Code change snippets
*****

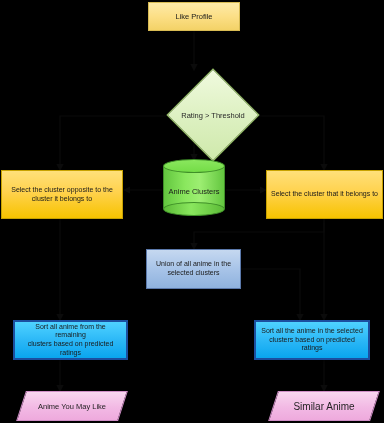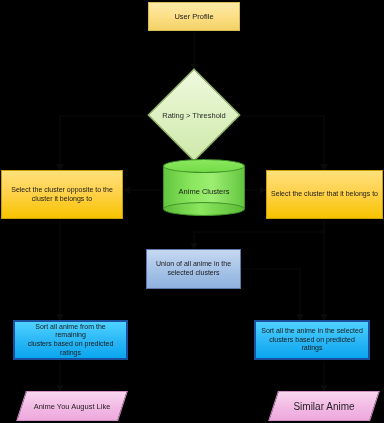--- a/index.html
+++ b/index.html
@@ -197,7 +197,7 @@
   </svg>
 
   <div class="node rect-yellow" style="left:148px; top:2px; width:92px; height:29px; font-size:7.5px;">
-    <span class="label">User Profile</span>
+    <span class="label">Like Profile</span>
   </div>
 
   <div class="diamond-wrap" style="left:161px; top:82px; width:66px; height:66px;">

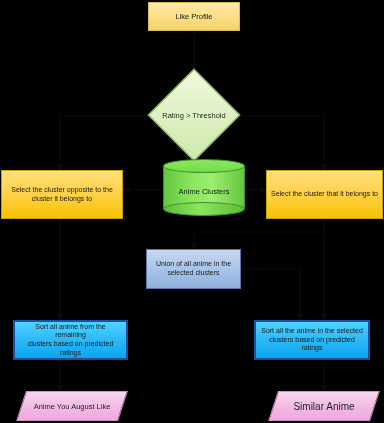--- a/index.html
+++ b/index.html
@@ -65,6 +65,7 @@
   
   .diamond-wrap {
     position: absolute;
+    margin-left: 19px;
   }
   .diamond-shape {
     position: absolute;

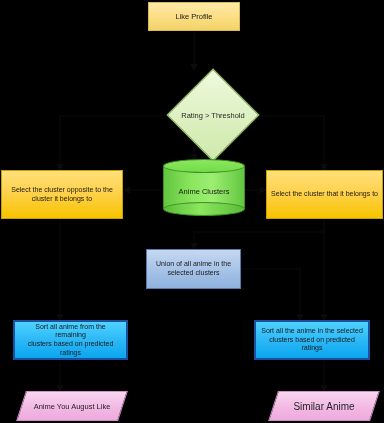--- a/index.html
+++ b/index.html
@@ -206,7 +206,7 @@
     <div class="diamond-text" style="font-size:7.5px;">Rating &gt; Threshold</div>
   </div>
 
-  <div class="cylinder" style="left:163px; top:159px; width:82px; height:57px;">
+  <div class="cylinder" style="left:163px; top:159px; width:62px; height:57px;">
     <div class="cyl-body"></div>
     <div class="cyl-bottom"></div>
     <div class="cyl-top"></div>

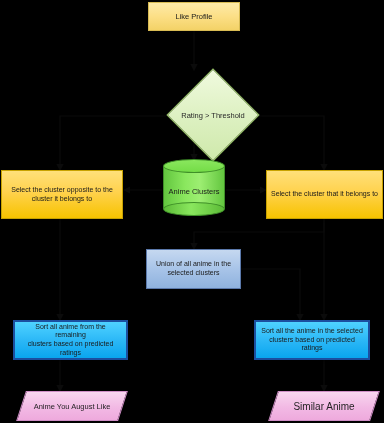--- a/index.html
+++ b/index.html
@@ -239,7 +239,7 @@
 
   <div class="para-wrap" style="left:21px; top:391px; width:102px; height:30px;">
     <div class="para-shape"></div>
-    <div class="para-text" style="font-size:7.5px;">Anime You August Like</div>
+    <div class="para-text" style="font-size:7.5px;">Anime You May Like</div>
   </div>
 
   <div class="para-wrap" style="left:273px; top:391px; width:102px; height:30px;">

*****

PROBLEM REQUIREMENTS:
With the images left out, set down each record exactly as it appears.

RESULT FOR THIS EXERCISE:
--- a/index.html
+++ b/index.html
@@ -197,7 +197,7 @@
   </svg>
 
   <div class="node rect-yellow" style="left:148px; top:2px; width:92px; height:29px; font-size:7.5px;">
-    <span class="label">User Profile</span>
+    <span class="label">Like Profile</span>
   </div>
 
   <div class="diamond-wrap" style="left:161px; top:82px; width:66px; height:66px;">

--- a/index.html
+++ b/index.html
@@ -65,6 +65,7 @@
   
   .diamond-wrap {
     position: absolute;
+    margin-left: 19px;
   }
   .diamond-shape {
     position: absolute;

--- a/index.html
+++ b/index.html
@@ -206,7 +206,7 @@
     <div class="diamond-text" style="font-size:7.5px;">Rating &gt; Threshold</div>
   </div>
 
-  <div class="cylinder" style="left:163px; top:159px; width:82px; height:57px;">
+  <div class="cylinder" style="left:163px; top:159px; width:62px; height:57px;">
     <div class="cyl-body"></div>
     <div class="cyl-bottom"></div>
     <div class="cyl-top"></div>

--- a/index.html
+++ b/index.html
@@ -239,7 +239,7 @@
 
   <div class="para-wrap" style="left:21px; top:391px; width:102px; height:30px;">
     <div class="para-shape"></div>
-    <div class="para-text" style="font-size:7.5px;">Anime You August Like</div>
+    <div class="para-text" style="font-size:7.5px;">Anime You May Like</div>
   </div>
 
   <div class="para-wrap" style="left:273px; top:391px; width:102px; height:30px;">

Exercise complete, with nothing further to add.